Recently, As You Sow—a self-proclaimed “non-profit leader in shareholder advocacy”—sponsored a shareholder proposal last year that called for a report on the use of polystyrene foam cups from the fast-food chain McDonald’s. McDonald’s responded to the proposal, stating that
in light of McDonald’s ongoing sustainability efforts and transparent reporting, we believe that the request is unnecessary and has the potential for a diversion of resources with no corresponding benefit to the Company, our customers and our shareholders.
The proposal garnered about 30 percent of shareholder votes and pressured McDonald’s to make the move towards more environmentally friendly packaging. As a result, McDonald’s recently announced a “plan to eliminate foam packaging from our global system by the end of 2018.”
McDonald’s had already incorporated “environmentally friendly” internal policies when As You Sow proposal was submitted; it forced the company’s hand without regard to future investment value to other shareholders.
As You Sow claims to be “empowering shareholders to change corporations for good” by “directly engag[ing] corporate CEOs, senior management, and institutional investors to change corporations from the inside out.” With assets of just over $1.9 million according to their federal filings, coupled with a relatively small minimum of share ownership to submit proposals, As You Sow has the possibility to strongarm quite a few companies.

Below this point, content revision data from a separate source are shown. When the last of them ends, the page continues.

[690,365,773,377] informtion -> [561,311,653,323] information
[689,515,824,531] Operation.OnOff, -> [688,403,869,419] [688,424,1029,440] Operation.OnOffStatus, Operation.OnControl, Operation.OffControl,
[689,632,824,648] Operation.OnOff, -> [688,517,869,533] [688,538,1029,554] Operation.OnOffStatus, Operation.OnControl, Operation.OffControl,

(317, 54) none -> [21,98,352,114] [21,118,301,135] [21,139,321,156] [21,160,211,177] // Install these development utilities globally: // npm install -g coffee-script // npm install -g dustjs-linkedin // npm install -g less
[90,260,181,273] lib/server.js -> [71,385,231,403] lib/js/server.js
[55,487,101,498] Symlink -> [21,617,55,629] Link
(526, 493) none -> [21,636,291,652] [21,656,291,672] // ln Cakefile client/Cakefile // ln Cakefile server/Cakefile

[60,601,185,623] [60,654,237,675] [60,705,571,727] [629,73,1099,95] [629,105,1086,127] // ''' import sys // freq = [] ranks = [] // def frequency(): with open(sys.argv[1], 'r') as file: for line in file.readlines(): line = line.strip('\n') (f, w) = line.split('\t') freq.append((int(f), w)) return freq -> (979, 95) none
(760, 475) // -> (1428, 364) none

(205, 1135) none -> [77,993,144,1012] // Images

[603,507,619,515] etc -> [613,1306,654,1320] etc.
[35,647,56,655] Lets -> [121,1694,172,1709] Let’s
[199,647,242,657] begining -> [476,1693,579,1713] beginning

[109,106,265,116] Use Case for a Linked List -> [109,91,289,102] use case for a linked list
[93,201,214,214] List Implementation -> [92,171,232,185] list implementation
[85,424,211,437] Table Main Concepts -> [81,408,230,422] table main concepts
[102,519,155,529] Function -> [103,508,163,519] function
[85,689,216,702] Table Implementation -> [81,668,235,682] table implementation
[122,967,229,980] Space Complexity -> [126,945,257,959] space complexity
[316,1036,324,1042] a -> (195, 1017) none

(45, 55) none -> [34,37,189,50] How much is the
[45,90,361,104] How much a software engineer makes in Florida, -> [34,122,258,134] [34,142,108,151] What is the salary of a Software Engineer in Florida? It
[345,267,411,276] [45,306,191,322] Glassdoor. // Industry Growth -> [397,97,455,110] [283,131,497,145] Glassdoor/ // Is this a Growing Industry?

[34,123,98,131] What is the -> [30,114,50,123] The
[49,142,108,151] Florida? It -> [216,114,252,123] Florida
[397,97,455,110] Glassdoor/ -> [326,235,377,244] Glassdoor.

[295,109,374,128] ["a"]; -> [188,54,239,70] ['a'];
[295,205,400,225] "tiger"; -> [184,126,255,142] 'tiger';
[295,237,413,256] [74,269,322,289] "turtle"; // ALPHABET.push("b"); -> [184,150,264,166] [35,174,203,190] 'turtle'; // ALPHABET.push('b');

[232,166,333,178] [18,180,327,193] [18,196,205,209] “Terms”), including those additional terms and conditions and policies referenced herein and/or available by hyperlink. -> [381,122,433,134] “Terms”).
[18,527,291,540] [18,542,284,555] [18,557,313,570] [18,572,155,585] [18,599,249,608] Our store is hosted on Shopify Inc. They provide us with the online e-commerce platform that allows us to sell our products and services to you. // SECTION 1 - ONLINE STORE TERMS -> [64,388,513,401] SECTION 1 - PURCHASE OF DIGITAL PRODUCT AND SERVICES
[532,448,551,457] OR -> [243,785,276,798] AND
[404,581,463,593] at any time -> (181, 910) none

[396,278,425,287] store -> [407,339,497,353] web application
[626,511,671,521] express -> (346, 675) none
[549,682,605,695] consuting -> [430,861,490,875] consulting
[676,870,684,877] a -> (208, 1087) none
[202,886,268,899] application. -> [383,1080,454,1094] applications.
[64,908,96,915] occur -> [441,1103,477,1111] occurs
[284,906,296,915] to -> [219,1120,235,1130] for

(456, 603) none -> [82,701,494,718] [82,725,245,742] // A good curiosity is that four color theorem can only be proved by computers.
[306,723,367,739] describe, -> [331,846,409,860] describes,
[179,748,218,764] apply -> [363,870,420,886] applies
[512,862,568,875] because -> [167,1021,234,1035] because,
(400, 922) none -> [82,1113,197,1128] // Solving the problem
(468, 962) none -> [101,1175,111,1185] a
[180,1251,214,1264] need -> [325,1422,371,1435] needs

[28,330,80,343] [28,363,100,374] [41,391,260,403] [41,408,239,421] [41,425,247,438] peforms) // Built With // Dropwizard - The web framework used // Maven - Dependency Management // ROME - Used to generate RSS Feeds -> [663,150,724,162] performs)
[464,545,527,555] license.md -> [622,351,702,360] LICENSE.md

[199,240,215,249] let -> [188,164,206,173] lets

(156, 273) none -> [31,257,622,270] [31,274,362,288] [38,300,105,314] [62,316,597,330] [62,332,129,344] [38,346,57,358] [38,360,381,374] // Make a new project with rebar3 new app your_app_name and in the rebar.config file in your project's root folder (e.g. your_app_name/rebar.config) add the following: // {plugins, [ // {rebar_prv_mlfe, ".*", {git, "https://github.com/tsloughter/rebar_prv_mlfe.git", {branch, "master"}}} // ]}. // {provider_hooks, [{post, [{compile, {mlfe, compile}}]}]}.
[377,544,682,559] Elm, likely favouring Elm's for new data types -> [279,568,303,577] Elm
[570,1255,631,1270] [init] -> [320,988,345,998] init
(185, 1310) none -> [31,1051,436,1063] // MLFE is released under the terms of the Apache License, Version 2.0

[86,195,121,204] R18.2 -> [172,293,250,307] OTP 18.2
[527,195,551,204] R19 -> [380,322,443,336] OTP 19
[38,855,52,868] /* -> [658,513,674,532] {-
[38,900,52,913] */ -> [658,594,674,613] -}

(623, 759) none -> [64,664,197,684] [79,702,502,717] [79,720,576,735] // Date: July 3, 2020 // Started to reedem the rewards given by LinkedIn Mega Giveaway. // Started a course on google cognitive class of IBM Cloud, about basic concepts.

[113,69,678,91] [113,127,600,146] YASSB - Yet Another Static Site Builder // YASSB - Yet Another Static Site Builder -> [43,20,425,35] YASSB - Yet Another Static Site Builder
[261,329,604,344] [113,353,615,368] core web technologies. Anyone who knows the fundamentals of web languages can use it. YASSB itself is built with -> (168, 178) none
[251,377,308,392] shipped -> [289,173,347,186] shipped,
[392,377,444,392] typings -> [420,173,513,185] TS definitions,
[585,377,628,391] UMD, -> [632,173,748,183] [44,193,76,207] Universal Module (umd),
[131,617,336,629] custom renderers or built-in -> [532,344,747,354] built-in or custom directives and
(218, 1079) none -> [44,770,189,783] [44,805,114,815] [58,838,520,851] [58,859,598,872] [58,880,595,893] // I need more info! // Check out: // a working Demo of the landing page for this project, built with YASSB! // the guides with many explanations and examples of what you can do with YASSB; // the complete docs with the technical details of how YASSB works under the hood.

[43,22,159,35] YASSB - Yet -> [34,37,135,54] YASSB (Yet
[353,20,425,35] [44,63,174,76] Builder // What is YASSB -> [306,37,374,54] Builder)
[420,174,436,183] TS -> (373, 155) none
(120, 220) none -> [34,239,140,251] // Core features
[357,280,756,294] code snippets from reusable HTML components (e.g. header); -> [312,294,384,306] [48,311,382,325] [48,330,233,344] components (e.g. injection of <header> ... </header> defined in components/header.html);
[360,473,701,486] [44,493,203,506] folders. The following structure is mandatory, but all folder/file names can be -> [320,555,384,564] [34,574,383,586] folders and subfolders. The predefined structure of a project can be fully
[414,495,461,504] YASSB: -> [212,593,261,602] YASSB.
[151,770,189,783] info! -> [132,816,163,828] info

A glance at data from the website Foundation Search reveals the group’s funders: hundreds of thousands of dollars in grants from George Soros’ Foundation to Promote Open Society, the enviro-activist group Energy Foundation, the Rockefeller Brothers Fund, and the “dark money” group Tides Foundation since 2000.
And As You Sow is active in submitting shareholder proposals. Out of the 41 shareholder proposals between 2010 and 2017 in which As You Sow was the main proponent, 40 were related to “social policy”—the environment, political spending, and lobbying. Almost half of those proposals received at least 20% of shareholders’ votes. That commands more weight than you might think; As You Sow’s proposal to McDonald’s only received about 30% of shareholders votes and, yet, was enough to pressure a commitment from the fast-food chain to eliminate foam packaging.
In an interview with Andrew Behar, the CEO of As You Sow, he described his theory behind shareholder activism to be about how “shareholders are the single most powerful force for creating positive, lasting change in corporate behavior,” because “corporate power has become the most dominant force on the planet.”
But how “positive” is this change in corporate behavior, and who actually benefits from it?
One study conducted by the U.S. Chamber of Commerce (the premier trade group for the business community) questioned whether shareholder activism by labor unions and allied groups benefitted investors. The report (perhaps predictably) concluded that shareholder activism did not benefit investors. But the reason is worth considering: shareholder activism “shows that politicizing the boardroom hurts the millions of individuals who rely on these investments for retirement.”
Shareholder proposals should be submitted with the intent to benefit all shareholders and not just activist organizations who are forcing their organizational missions on larger companies.